Most important of all is that it is never too early to get started. Des Traynor, the founder of Intercom (a $50m revenue company), has a really powerful talk in which he basically says, “We made a lot of marketing mistakes early on and I wish we had done it differently.”

Learn the Lesson: Tech Alone Isn’t Enough ...

The classic example of a superior technology losing the battle is the Betamax–VHS battle in the ’80s. Betamax started off with a near 100 percent market share, but VHS countered by offering recording times of two, then four, then six hours versus Betamax’s higher-quality picture but with only one hour’s worth of recording time. Why time instead of quality?

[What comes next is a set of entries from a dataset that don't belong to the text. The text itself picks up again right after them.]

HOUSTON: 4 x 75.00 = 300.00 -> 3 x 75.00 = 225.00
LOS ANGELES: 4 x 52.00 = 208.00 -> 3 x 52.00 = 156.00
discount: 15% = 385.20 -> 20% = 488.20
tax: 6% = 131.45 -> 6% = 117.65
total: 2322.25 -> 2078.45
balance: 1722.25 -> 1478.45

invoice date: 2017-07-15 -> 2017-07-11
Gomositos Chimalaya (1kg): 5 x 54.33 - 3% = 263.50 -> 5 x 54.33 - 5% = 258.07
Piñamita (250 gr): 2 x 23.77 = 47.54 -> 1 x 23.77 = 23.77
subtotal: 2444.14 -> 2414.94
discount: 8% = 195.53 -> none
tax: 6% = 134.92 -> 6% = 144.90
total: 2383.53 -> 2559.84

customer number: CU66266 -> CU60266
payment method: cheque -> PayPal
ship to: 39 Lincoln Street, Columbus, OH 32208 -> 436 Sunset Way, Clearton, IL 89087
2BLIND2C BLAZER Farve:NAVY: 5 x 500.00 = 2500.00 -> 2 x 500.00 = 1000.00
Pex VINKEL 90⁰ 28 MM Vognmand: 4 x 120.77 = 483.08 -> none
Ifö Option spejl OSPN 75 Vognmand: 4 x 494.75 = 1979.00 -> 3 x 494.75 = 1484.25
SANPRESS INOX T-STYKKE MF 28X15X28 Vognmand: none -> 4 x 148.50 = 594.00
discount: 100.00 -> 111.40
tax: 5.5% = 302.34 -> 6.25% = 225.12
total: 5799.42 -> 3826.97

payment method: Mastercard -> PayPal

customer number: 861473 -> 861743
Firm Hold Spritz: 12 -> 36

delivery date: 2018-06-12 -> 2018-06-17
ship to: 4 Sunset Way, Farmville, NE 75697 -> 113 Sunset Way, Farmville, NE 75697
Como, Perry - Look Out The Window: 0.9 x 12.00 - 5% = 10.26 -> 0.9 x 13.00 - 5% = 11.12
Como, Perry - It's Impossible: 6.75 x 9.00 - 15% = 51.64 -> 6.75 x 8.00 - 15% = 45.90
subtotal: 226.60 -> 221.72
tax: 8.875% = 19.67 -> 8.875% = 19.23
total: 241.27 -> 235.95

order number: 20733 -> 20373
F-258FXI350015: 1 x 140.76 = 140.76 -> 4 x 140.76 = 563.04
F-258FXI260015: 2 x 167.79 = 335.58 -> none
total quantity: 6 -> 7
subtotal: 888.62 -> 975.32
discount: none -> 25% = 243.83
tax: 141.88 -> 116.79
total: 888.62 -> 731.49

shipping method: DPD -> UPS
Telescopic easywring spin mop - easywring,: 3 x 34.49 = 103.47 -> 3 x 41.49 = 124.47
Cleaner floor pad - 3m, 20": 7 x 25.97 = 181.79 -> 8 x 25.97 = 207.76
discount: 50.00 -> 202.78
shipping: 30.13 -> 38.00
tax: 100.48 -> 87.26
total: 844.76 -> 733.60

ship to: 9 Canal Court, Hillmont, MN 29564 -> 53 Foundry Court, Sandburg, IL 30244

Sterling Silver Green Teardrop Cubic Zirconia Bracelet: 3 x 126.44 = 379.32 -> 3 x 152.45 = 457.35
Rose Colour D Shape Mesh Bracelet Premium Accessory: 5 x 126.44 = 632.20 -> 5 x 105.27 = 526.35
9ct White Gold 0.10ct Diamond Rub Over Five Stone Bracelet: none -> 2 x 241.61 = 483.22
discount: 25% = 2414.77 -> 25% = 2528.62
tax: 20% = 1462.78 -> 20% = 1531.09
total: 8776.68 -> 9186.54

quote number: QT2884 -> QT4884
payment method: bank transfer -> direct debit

The answer turns out to be something that sits at the core of marketing. The legendary Peter Drucker said that the “aim of marketing is to know the customer so well that the product sells itself.” What the VHS proponents figured out was that customers wanted to record movies. They were longer than one hour, which made VHS a superior choice, even if it wasn’t superior quality.

By focusing on extending the length of time available on a tape based on that insight, they were able to meet customer needs and emerge victorious.

As decentralized startups enter the next phase, making the investment in marketing earlier rather than later is the wise way to go.

According to the Decentralized Marketing Network, many startups have realized that. The DMN is planning to offer webinars, newsletters and forums all with the goal of giving technical founders a strong understanding of marketing fundamentals in positioning, value proposition and messaging. The better understood that marketing is as a discipline, the better the chances are for the the success of a technology.


This is a guest post by Jeremy Epstein. The opinions expressed are his alone and do not necessarily reflect those of Bitcoin Magazine.